------ PROVIDED RECORDS ------
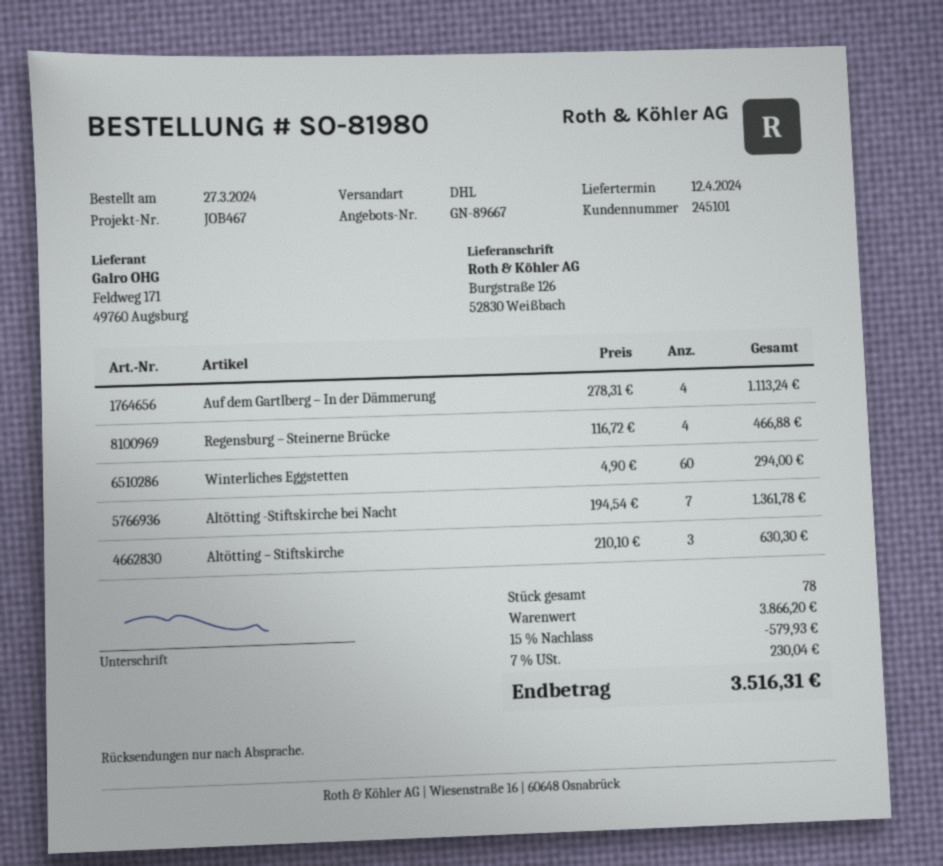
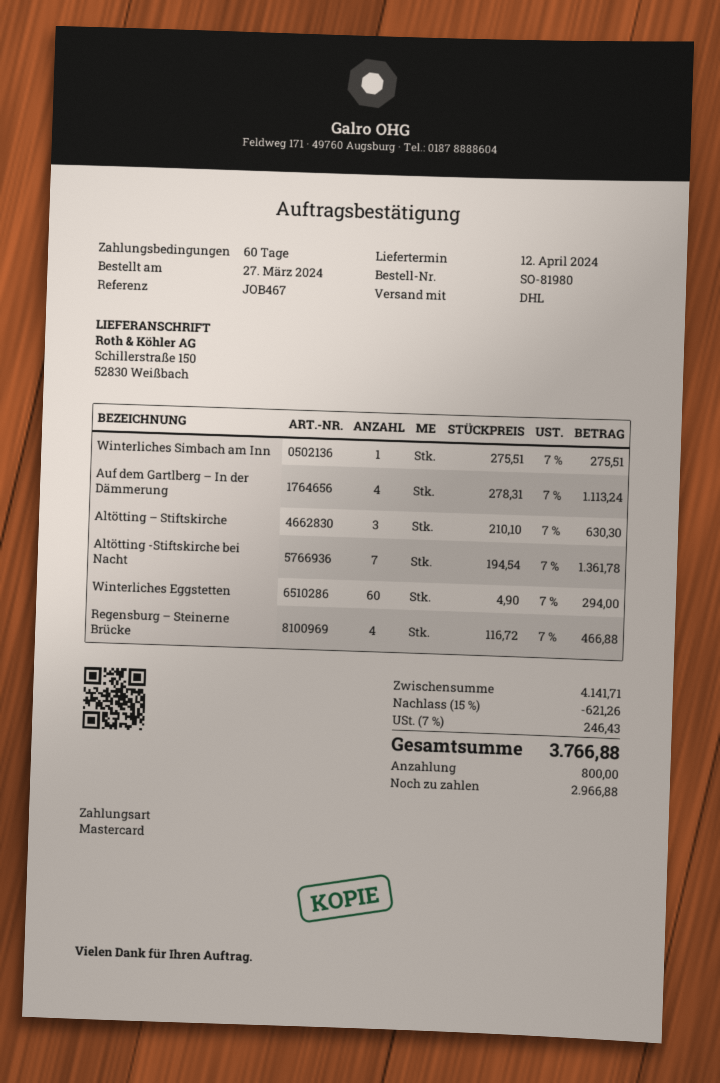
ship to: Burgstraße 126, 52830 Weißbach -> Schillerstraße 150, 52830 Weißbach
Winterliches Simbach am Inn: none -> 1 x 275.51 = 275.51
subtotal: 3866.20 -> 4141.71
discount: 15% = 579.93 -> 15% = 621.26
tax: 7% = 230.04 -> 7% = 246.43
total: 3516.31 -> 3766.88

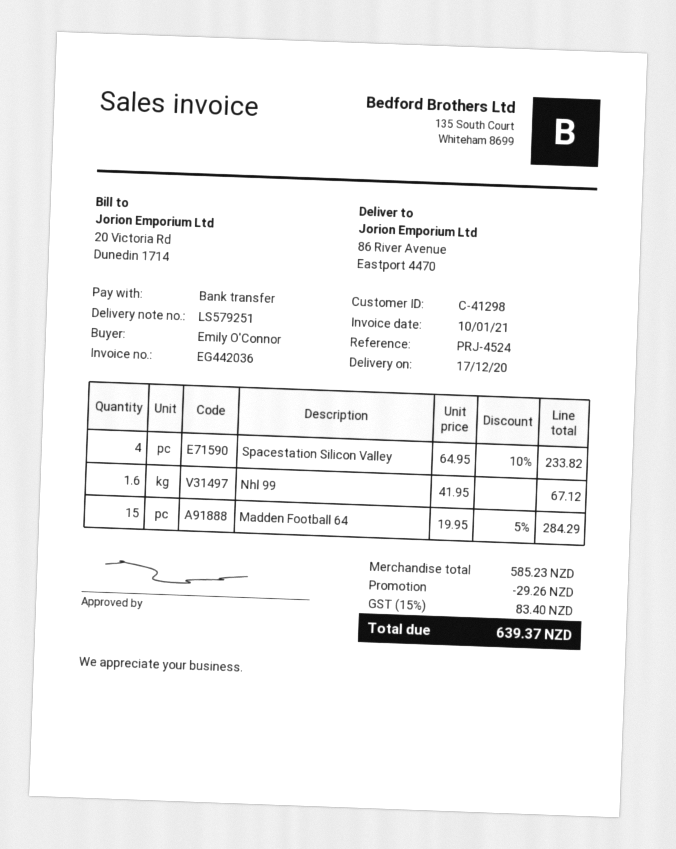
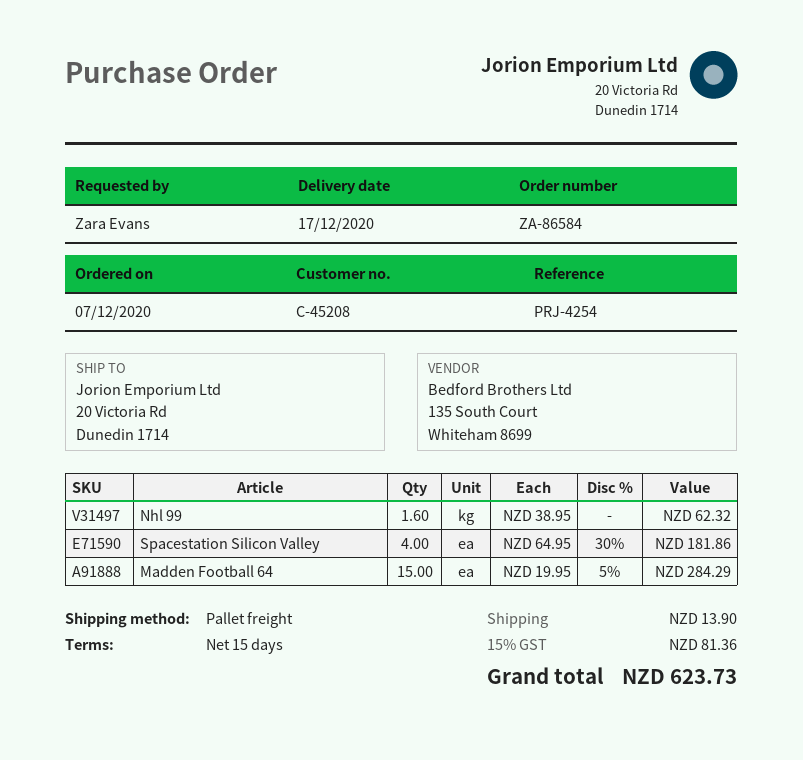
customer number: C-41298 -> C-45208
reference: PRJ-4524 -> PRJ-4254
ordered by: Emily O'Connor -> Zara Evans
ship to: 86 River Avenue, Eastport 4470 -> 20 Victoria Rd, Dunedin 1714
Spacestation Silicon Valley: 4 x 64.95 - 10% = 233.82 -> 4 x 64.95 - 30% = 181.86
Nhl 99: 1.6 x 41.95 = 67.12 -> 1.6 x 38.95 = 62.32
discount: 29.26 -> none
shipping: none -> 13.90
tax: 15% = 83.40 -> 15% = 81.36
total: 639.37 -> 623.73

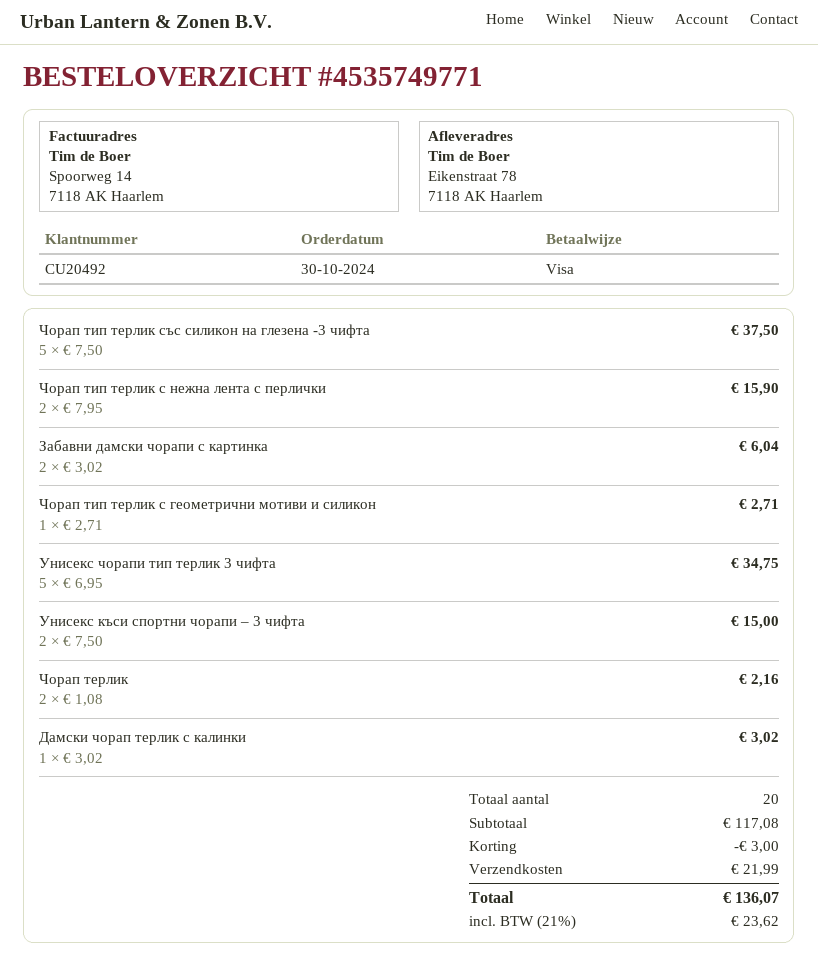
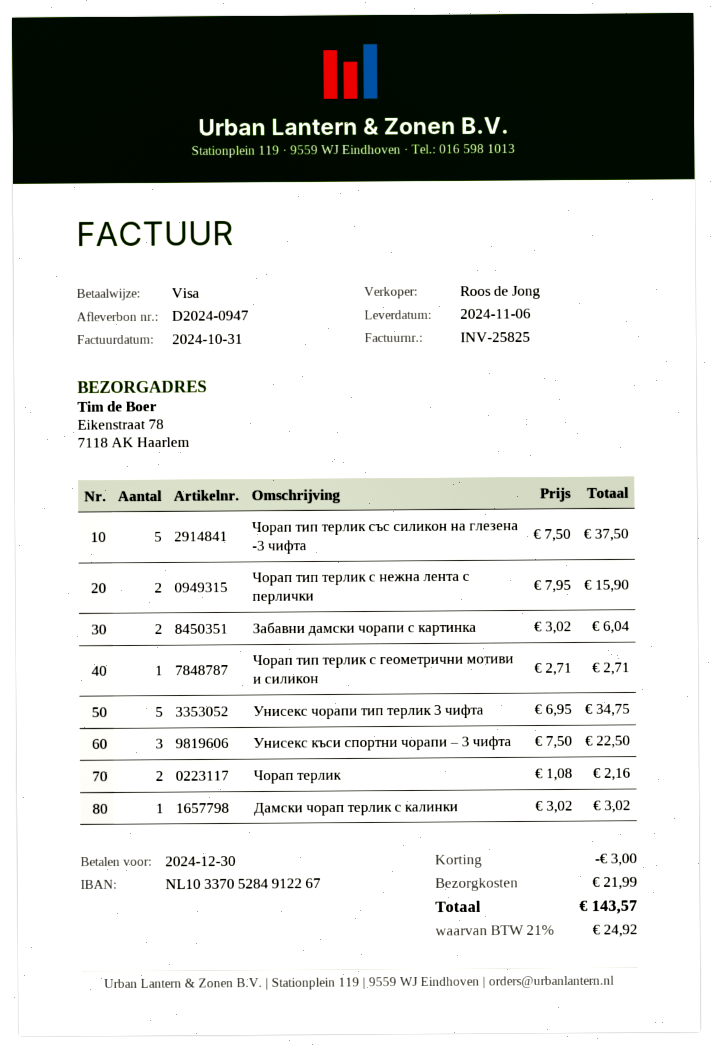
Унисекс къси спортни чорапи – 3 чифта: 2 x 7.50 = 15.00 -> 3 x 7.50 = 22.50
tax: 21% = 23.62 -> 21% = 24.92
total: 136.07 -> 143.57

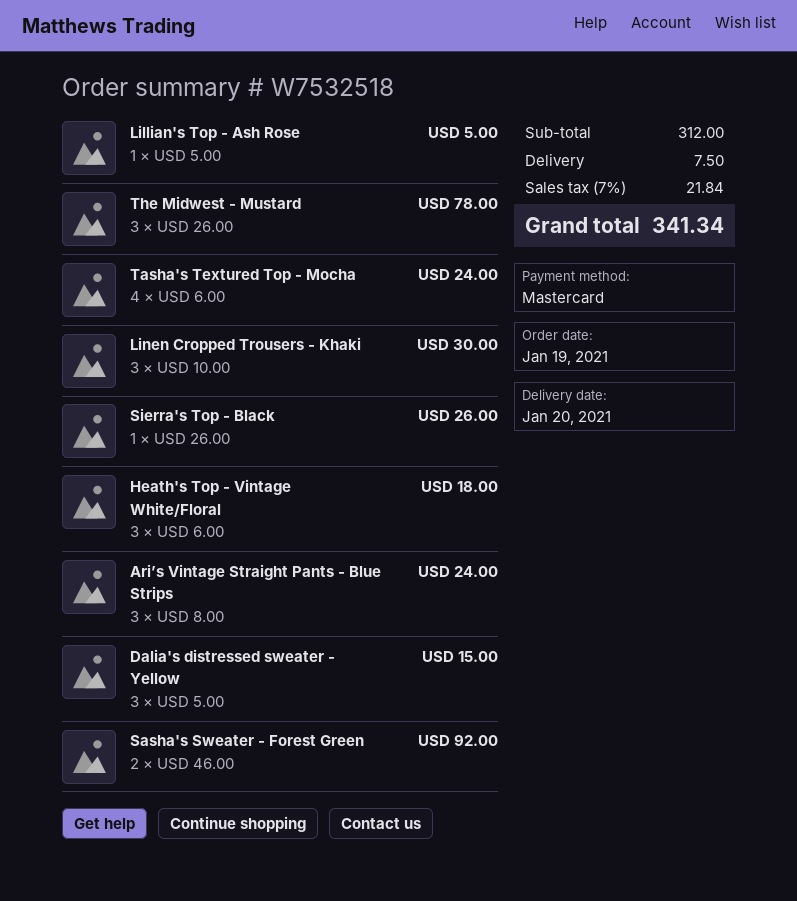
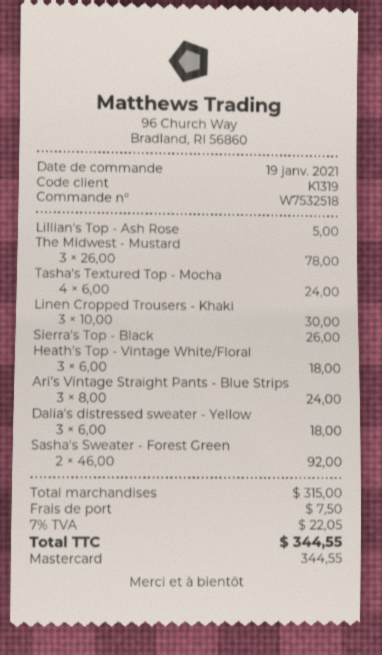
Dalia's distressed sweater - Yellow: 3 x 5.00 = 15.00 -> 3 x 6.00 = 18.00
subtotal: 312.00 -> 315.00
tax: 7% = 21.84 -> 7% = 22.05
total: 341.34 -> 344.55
------
- **WHAT YOU NEED TO DO**
I need the lines from the line containing "shipping: none -> 13.90" through the final line of the listing duplicated exactly, both ends included, with no pictures and nothing else.

- **RESULT**
shipping: none -> 13.90
tax: 15% = 83.40 -> 15% = 81.36
total: 639.37 -> 623.73

Унисекс къси спортни чорапи – 3 чифта: 2 x 7.50 = 15.00 -> 3 x 7.50 = 22.50
tax: 21% = 23.62 -> 21% = 24.92
total: 136.07 -> 143.57

Dalia's distressed sweater - Yellow: 3 x 5.00 = 15.00 -> 3 x 6.00 = 18.00
subtotal: 312.00 -> 315.00
tax: 7% = 21.84 -> 7% = 22.05
total: 341.34 -> 344.55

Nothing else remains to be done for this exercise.